Edit difference data —
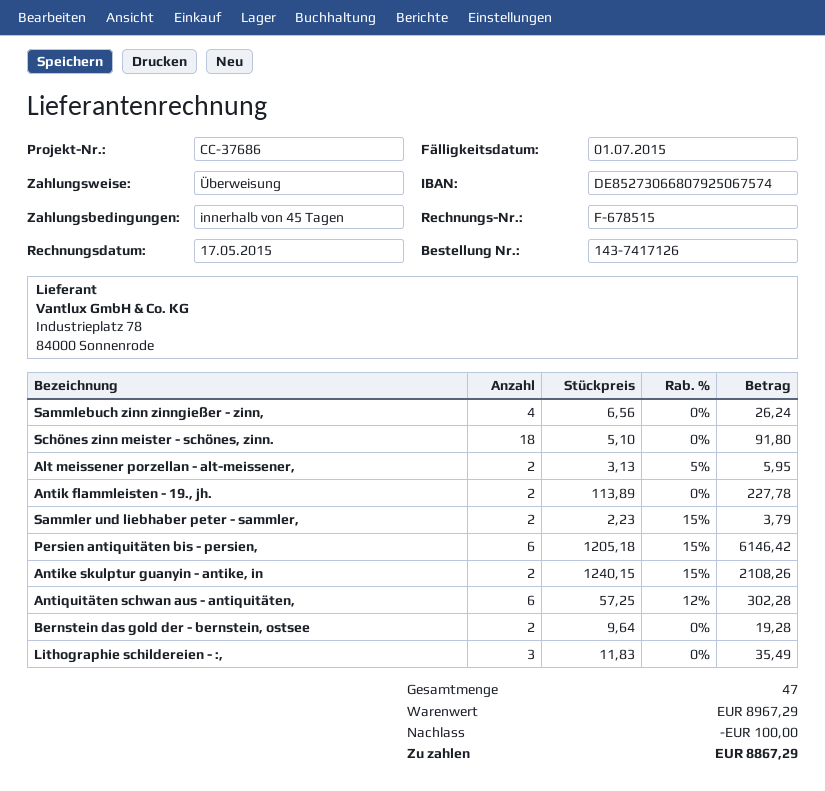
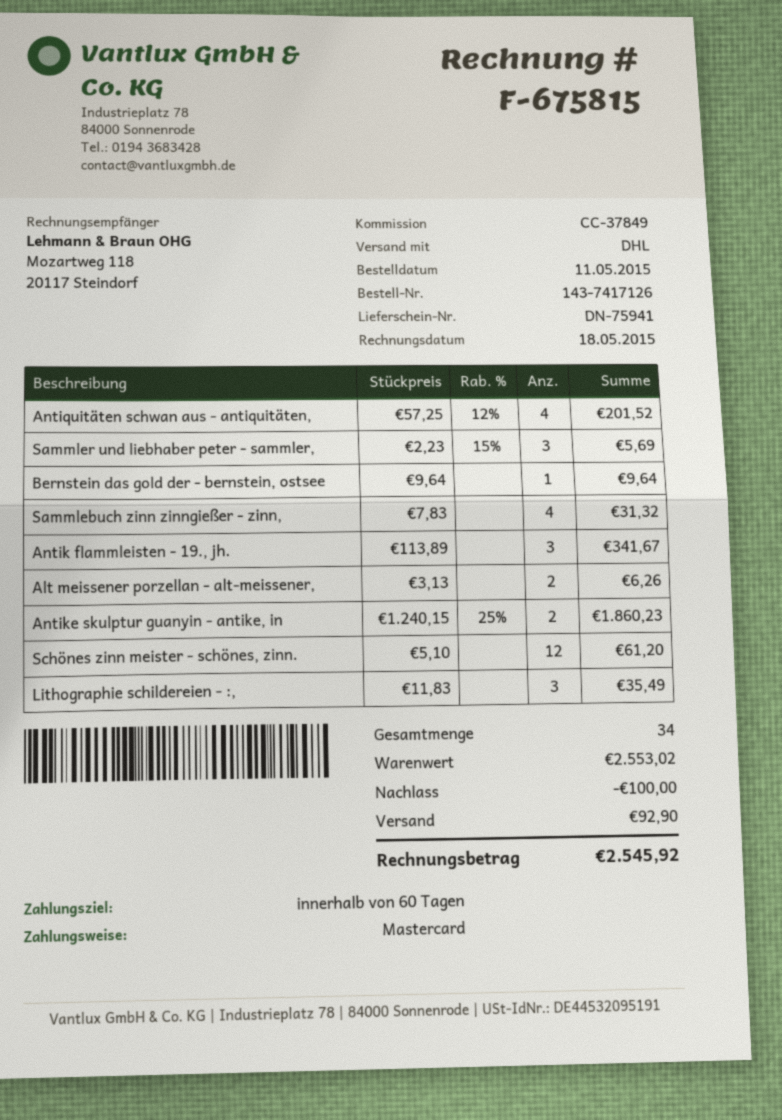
invoice number: F-678515 -> F-675815
invoice date: 2015-05-17 -> 2015-05-18
payment terms: 45 days -> 60 days
reference: CC-37686 -> CC-37849
payment method: bank transfer -> Mastercard
Sammlebuch zinn zinngießer - zinn,: 4 x 6.56 = 26.24 -> 4 x 7.83 = 31.32
Schönes zinn meister - schönes, zinn.: 18 x 5.10 = 91.80 -> 12 x 5.10 = 61.20
Alt meissener porzellan - alt-meissener,: 2 x 3.13 - 5% = 5.95 -> 2 x 3.13 = 6.26
Antik flammleisten - 19., jh.: 2 x 113.89 = 227.78 -> 3 x 113.89 = 341.67
Sammler und liebhaber peter - sammler,: 2 x 2.23 - 15% = 3.79 -> 3 x 2.23 - 15% = 5.69
Persien antiquitäten bis - persien,: 6 x 1205.18 - 15% = 6146.42 -> none
Antike skulptur guanyin - antike, in: 2 x 1240.15 - 15% = 2108.26 -> 2 x 1240.15 - 25% = 1860.23
Antiquitäten schwan aus - antiquitäten,: 6 x 57.25 - 12% = 302.28 -> 4 x 57.25 - 12% = 201.52
Bernstein das gold der - bernstein, ostsee: 2 x 9.64 = 19.28 -> 1 x 9.64 = 9.64
total quantity: 47 -> 34
subtotal: 8967.29 -> 2553.02
shipping: none -> 92.90
total: 8867.29 -> 2545.92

Task instructions — Would you copy out all the data exactly, without the images?

Exercise output —
invoice number: F-678515 -> F-675815
invoice date: 2015-05-17 -> 2015-05-18
payment terms: 45 days -> 60 days
reference: CC-37686 -> CC-37849
payment method: bank transfer -> Mastercard
Sammlebuch zinn zinngießer - zinn,: 4 x 6.56 = 26.24 -> 4 x 7.83 = 31.32
Schönes zinn meister - schönes, zinn.: 18 x 5.10 = 91.80 -> 12 x 5.10 = 61.20
Alt meissener porzellan - alt-meissener,: 2 x 3.13 - 5% = 5.95 -> 2 x 3.13 = 6.26
Antik flammleisten - 19., jh.: 2 x 113.89 = 227.78 -> 3 x 113.89 = 341.67
Sammler und liebhaber peter - sammler,: 2 x 2.23 - 15% = 3.79 -> 3 x 2.23 - 15% = 5.69
Persien antiquitäten bis - persien,: 6 x 1205.18 - 15% = 6146.42 -> none
Antike skulptur guanyin - antike, in: 2 x 1240.15 - 15% = 2108.26 -> 2 x 1240.15 - 25% = 1860.23
Antiquitäten schwan aus - antiquitäten,: 6 x 57.25 - 12% = 302.28 -> 4 x 57.25 - 12% = 201.52
Bernstein das gold der - bernstein, ostsee: 2 x 9.64 = 19.28 -> 1 x 9.64 = 9.64
total quantity: 47 -> 34
subtotal: 8967.29 -> 2553.02
shipping: none -> 92.90
total: 8867.29 -> 2545.92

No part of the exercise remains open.